- [PROBLEM DETAILS] What you write must match, character for character, the lines from the one with "background: #be185d ->" down to the one with "html: none ->" in the listing below, minus its pictures.

- [GIVEN RECORDS]
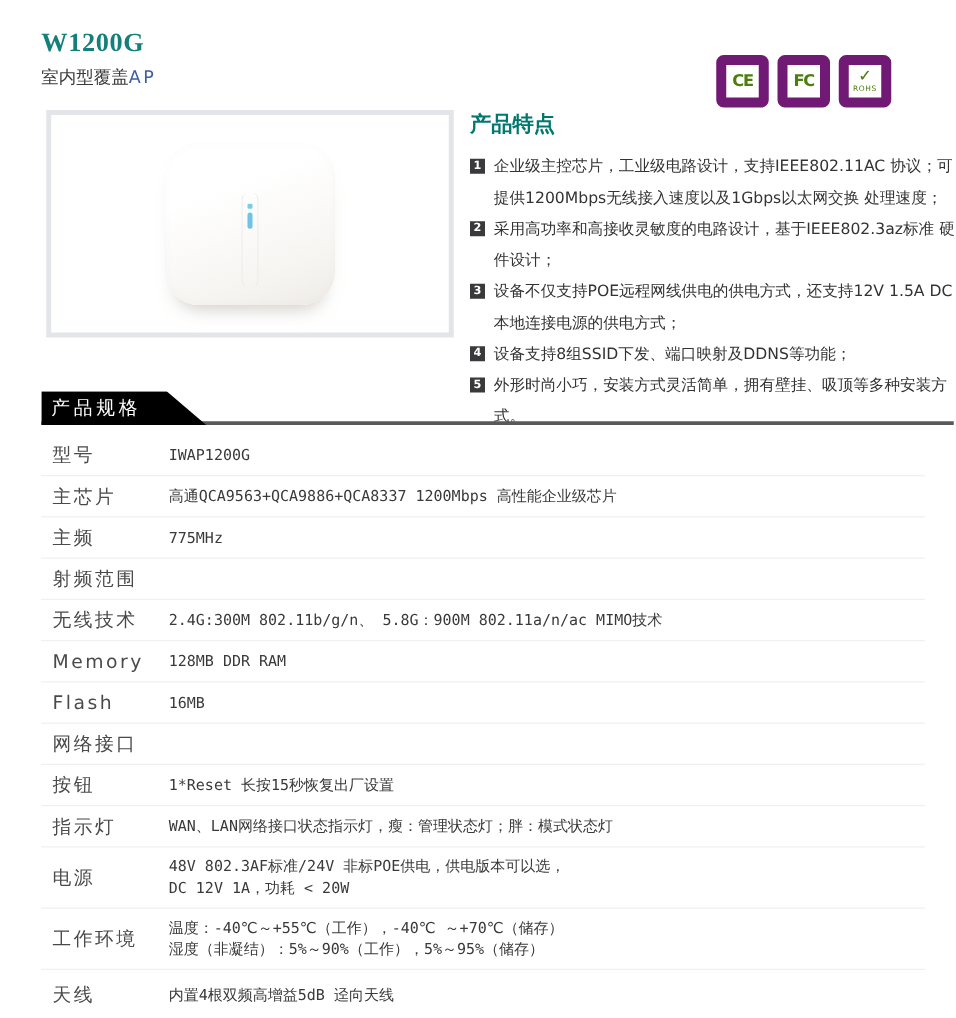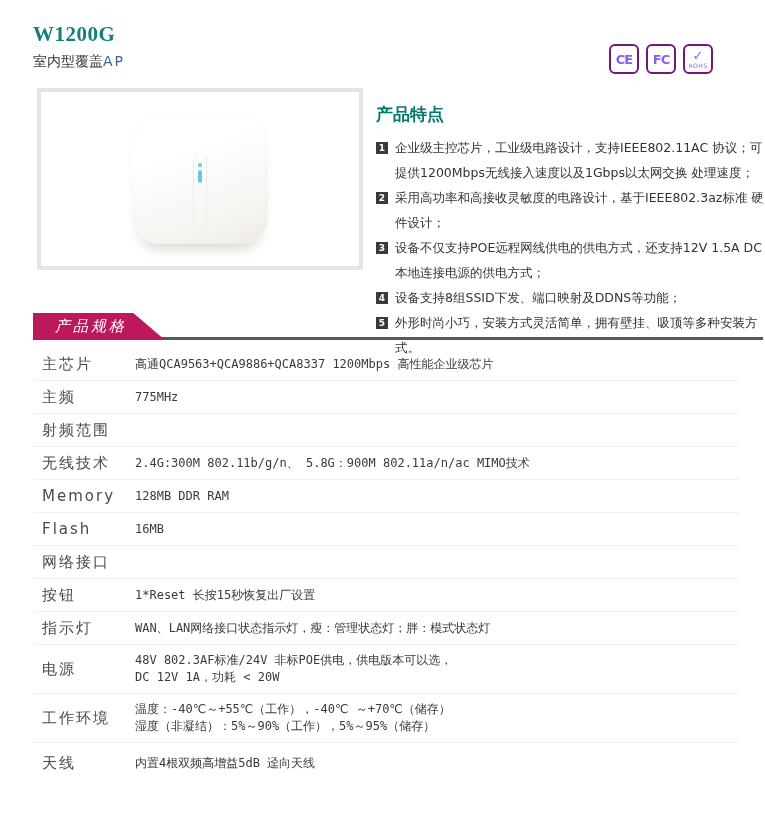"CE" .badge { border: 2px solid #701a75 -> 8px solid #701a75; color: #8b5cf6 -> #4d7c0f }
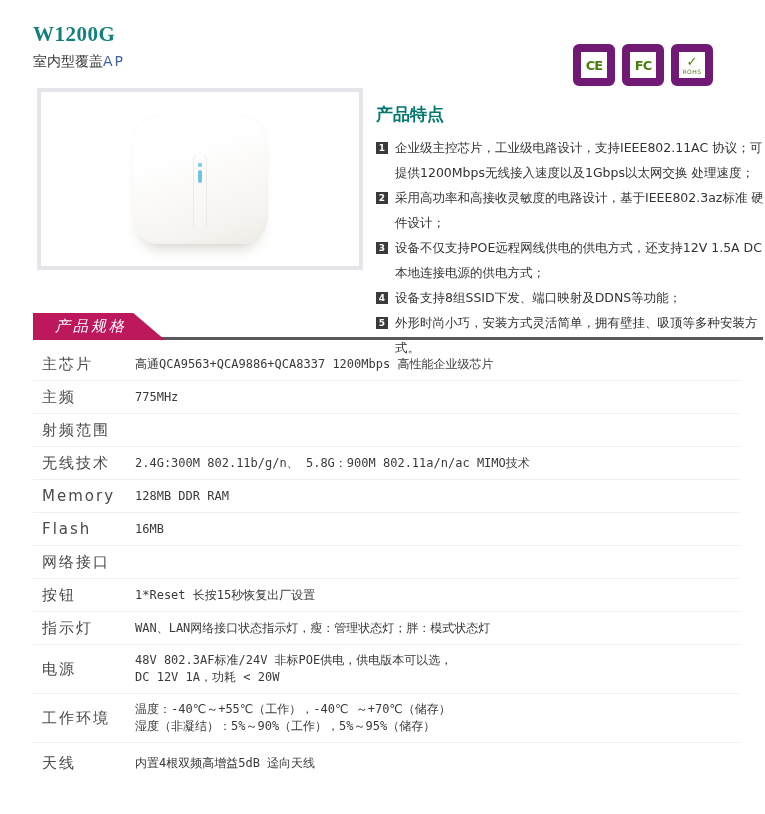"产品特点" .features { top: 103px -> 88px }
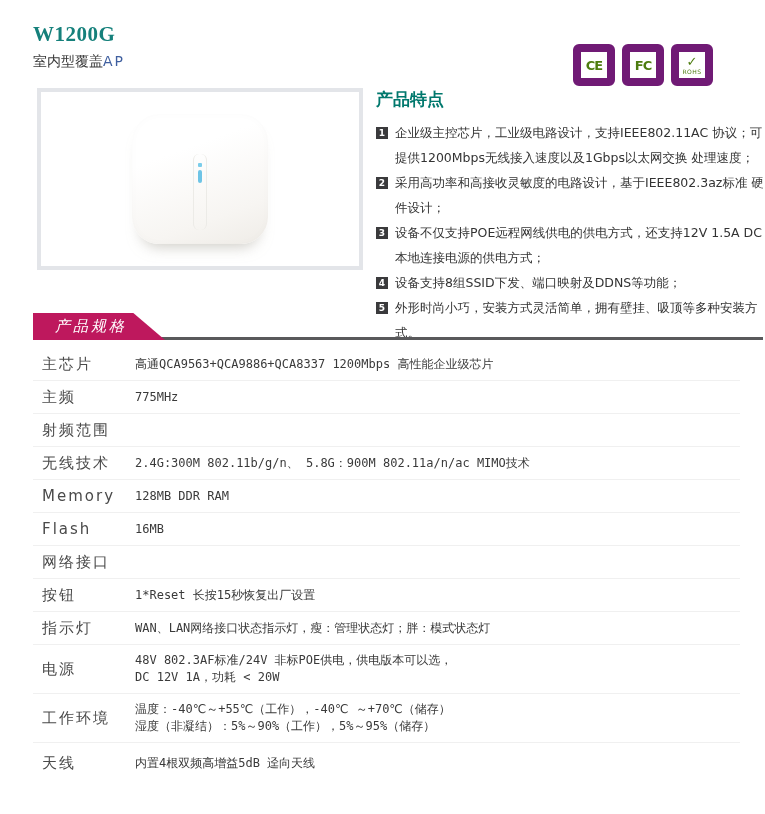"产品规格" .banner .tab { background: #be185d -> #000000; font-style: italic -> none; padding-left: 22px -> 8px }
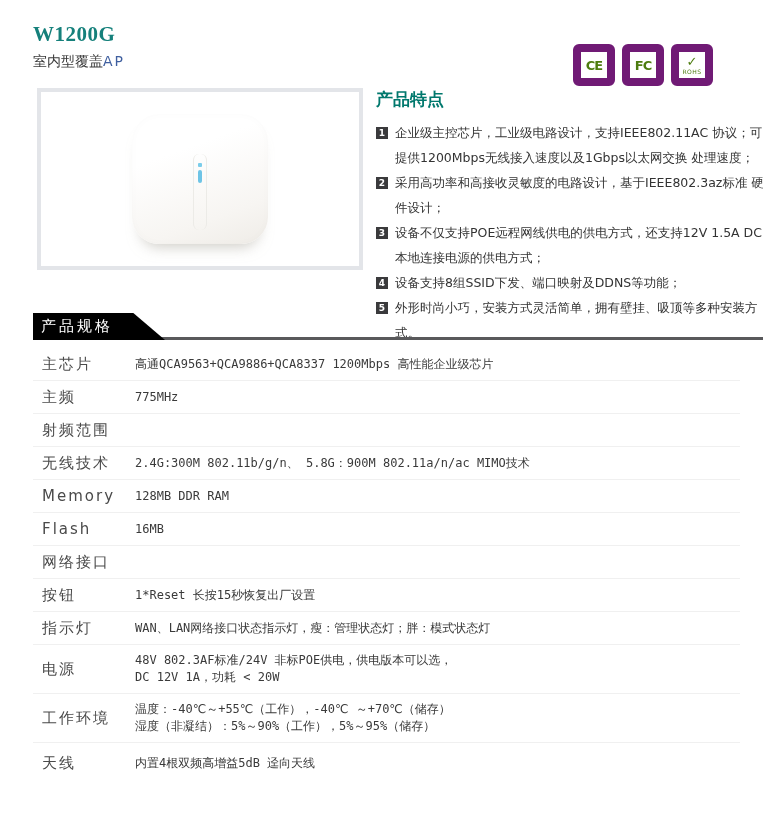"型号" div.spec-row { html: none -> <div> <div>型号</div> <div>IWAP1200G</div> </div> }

...

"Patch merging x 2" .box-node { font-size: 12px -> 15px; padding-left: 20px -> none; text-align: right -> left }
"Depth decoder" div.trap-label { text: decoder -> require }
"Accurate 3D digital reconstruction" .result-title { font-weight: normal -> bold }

---

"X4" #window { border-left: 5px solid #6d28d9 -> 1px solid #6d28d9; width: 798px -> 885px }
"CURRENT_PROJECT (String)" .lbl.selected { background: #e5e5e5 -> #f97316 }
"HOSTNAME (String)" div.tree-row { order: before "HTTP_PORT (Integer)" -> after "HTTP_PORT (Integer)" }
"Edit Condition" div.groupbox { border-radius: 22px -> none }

- [ANSWER FOR THE TASK]
"产品规格" .banner .tab { background: #be185d -> #000000; font-style: italic -> none; padding-left: 22px -> 8px }
"型号" div.spec-row { html: none -> <div> <div>型号</div> <div>IWAP1200G</div> </div> }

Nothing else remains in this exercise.